Collect Callstacks For Threads Processing Traces by tduncan · Pull Request #2207 · signalfx/splunk-otel-java

tduncan · 2025-02-25T18:00:59Z

This PR adds the trace profiling ability to the snapshot profiling extension. Profiling is activated with the span processor when an entry span is encountered that has been selected for snapshotting, and profiling is stopped when that same entry span is ended.

At the moment this PR does not export the collected callstacks as logs. That ability will closely follow the merging of this PR.

…face.

…stomizer to insulate individual tests from additional fields being added to the customizer.

tduncan · 2025-02-25T21:36:34Z

profiler/src/main/java/com/splunk/opentelemetry/profiler/snapshot/NoopStagingArea.java

Temporary solution. One of the very next PRs will include the stack trace data export and this will be replaced.

tduncan · 2025-02-25T21:38:48Z

...main/java/com/splunk/opentelemetry/profiler/snapshot/ScheduledExecutorStackTraceSampler.java

+
+  @Override
+  public void startSampling(String traceId, long threadId) {
+    ScheduledExecutorService scheduler = Executors.newSingleThreadScheduledExecutor();


The current implementation uses one profiling thread per trace selected for snapshotting. Should possibly consider a single profiling thread. Could be a followup change.

tduncan · 2025-02-25T22:01:59Z

...iler/src/test/java/com/splunk/opentelemetry/profiler/snapshot/SnapshotSpanAttributeTest.java

    }
  }
-
-  static class TogglableTraceRegistry extends TraceRegistry {


Extracted to a standalone class so it can be used in other tests.

tduncan · 2025-02-25T23:01:15Z

profiler/src/test/java/com/splunk/opentelemetry/profiler/snapshot/Profiling.java

This class is using a combination of the Object Mother and the Builder patterns to make it easier for tests to create instances of the profiling SDK customizer, plugging in different implementations of of the customizer's dependencies as needed. It also insulates tests from needed to respond directly to every dependency change made in the customizer.

The basic use will look like Profiling.customizer().build() and there are examples in the PR where tests plug in different TraceRegistry and StackTraceSampler implementations.

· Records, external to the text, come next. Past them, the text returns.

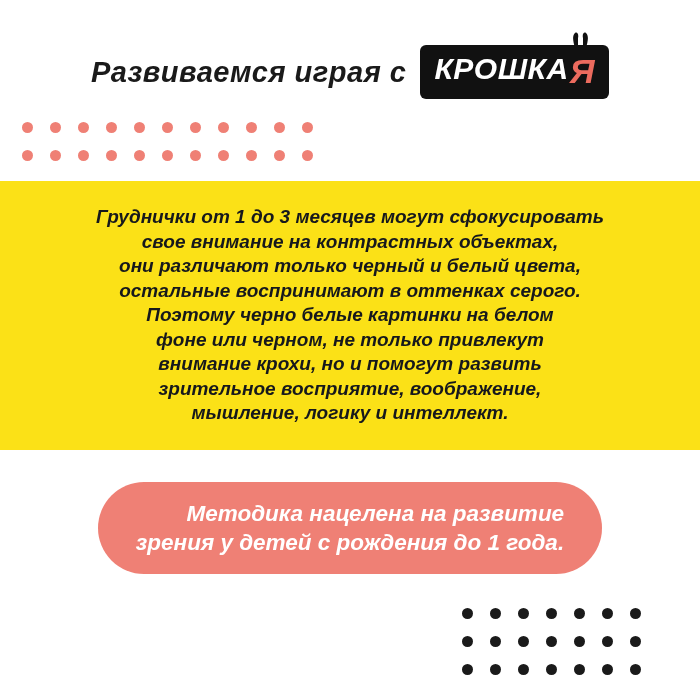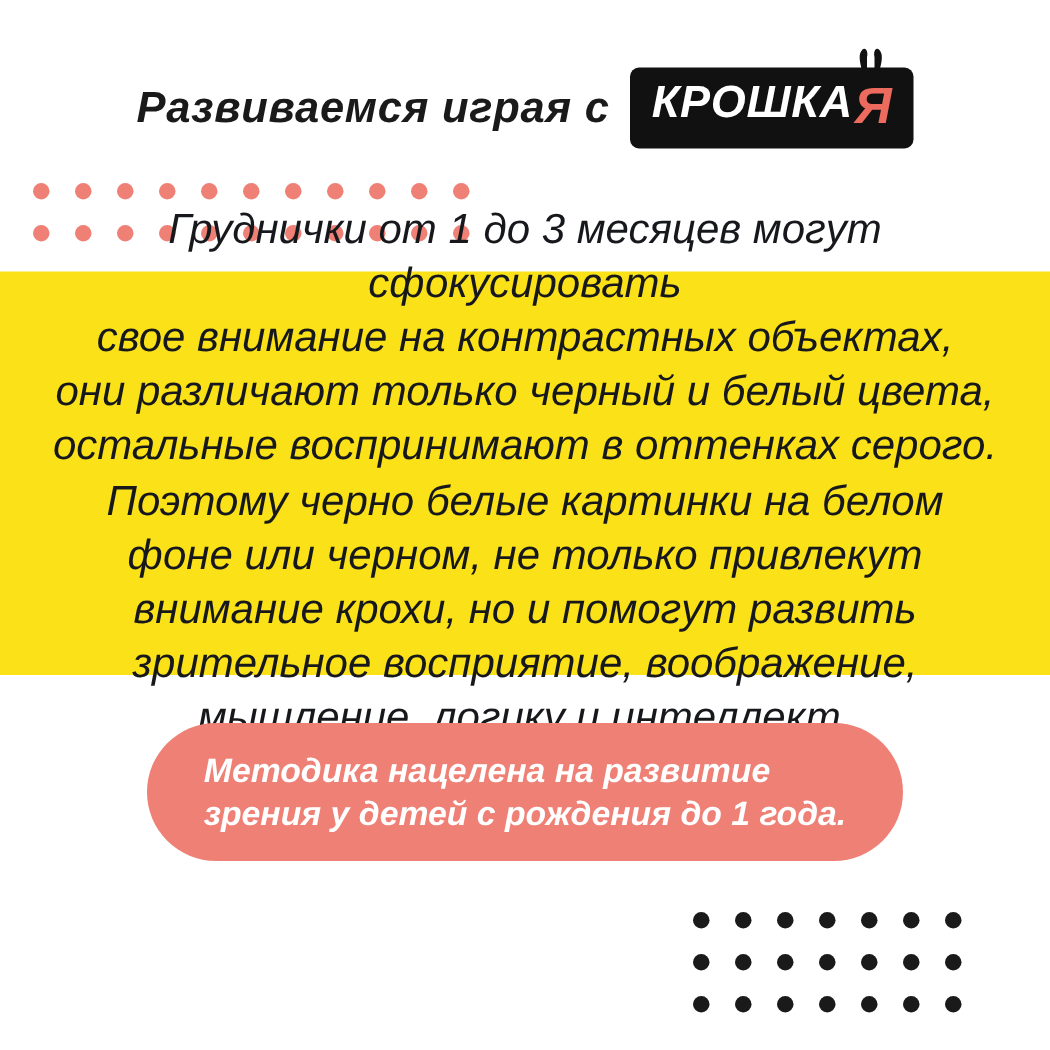--- a/index.html
+++ b/index.html
@@ -117,8 +117,8 @@
   .yellow-text {
     text-align: center;
     color: #16181c;
-    font-size: 28px;
-    font-weight: 400;
+    font-size: 19px;
+    font-weight: 700;
     font-style: italic;
     line-height: 1.29;
     padding: 0 14px;

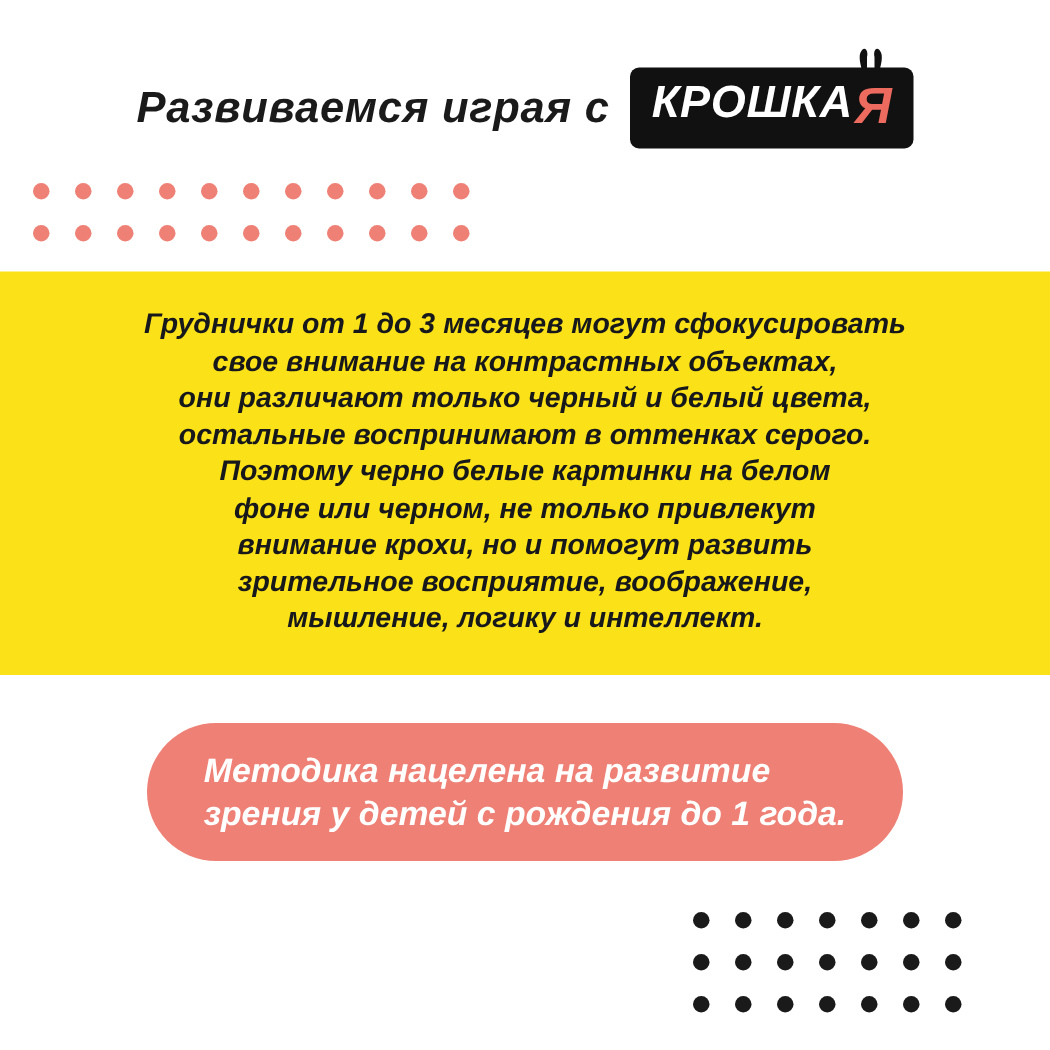--- a/index.html
+++ b/index.html
@@ -139,7 +139,7 @@
     justify-content: center;
   }
   .pill-text {
-    text-align: left;
+    text-align: right;
     color: #ffffff;
     font-size: 22.5px;
     font-weight: 700;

laurit · 2025-02-26T14:10:02Z

...src/main/java/com/splunk/opentelemetry/profiler/snapshot/SnapshotProfilingSpanProcessor.java

  public void onEnd(ReadableSpan span) {
    if (isEntry(span)) {
      registry.unregister(span.getSpanContext());
+      sampler.stopSampling(Thread.currentThread().getId());


Unfortunately the assumption that server span is ended by the same thread that started it isn't true. For example async servlet requests could end after the thread that started the span and called the servlet's service method has exited from the servlet code.

Yes, lack of support for traces spanning multiple threads is a known limitation. We've intentionally not attempted to solve that problem just yet.

You should add a comment stating this limitation and if possible elaborate how this is mitigated and why it does not have an adverse effect. Currently it looks like a resource leak where element is never moved from a map and sampling is never stopped for the affected thread.

I was unaware that instrumentation for async frameworks started and ended spans on different threads. This will indeed lead to a resource leak and the continual sampling of the original thread. I'll add a test for this scenario and update the implementation to consider trace ID rather than thread ID so the profiling can be stopped appropriately.

It still won't support traces that delegate work to background processes or have multiple concurrent requests within the same trace.

laurit · 2025-02-26T15:13:25Z

...src/main/java/com/splunk/opentelemetry/profiler/snapshot/SnapshotProfilingSpanProcessor.java

@@ -61,6 +64,7 @@ public boolean isStartRequired() {
  public void onEnd(ReadableSpan span) {
    if (isEntry(span)) {
      registry.unregister(span.getSpanContext());


Idk if this is an issue but the same service could have multiple requests concurrent requests from the same trace. For example imagine a reset service that gets called by some other service multiple times.

Yes, that scenario wouldn't be fully supported. The current implementation assumes everything is happening in the same thread.

Could you add a comment describing that limitation.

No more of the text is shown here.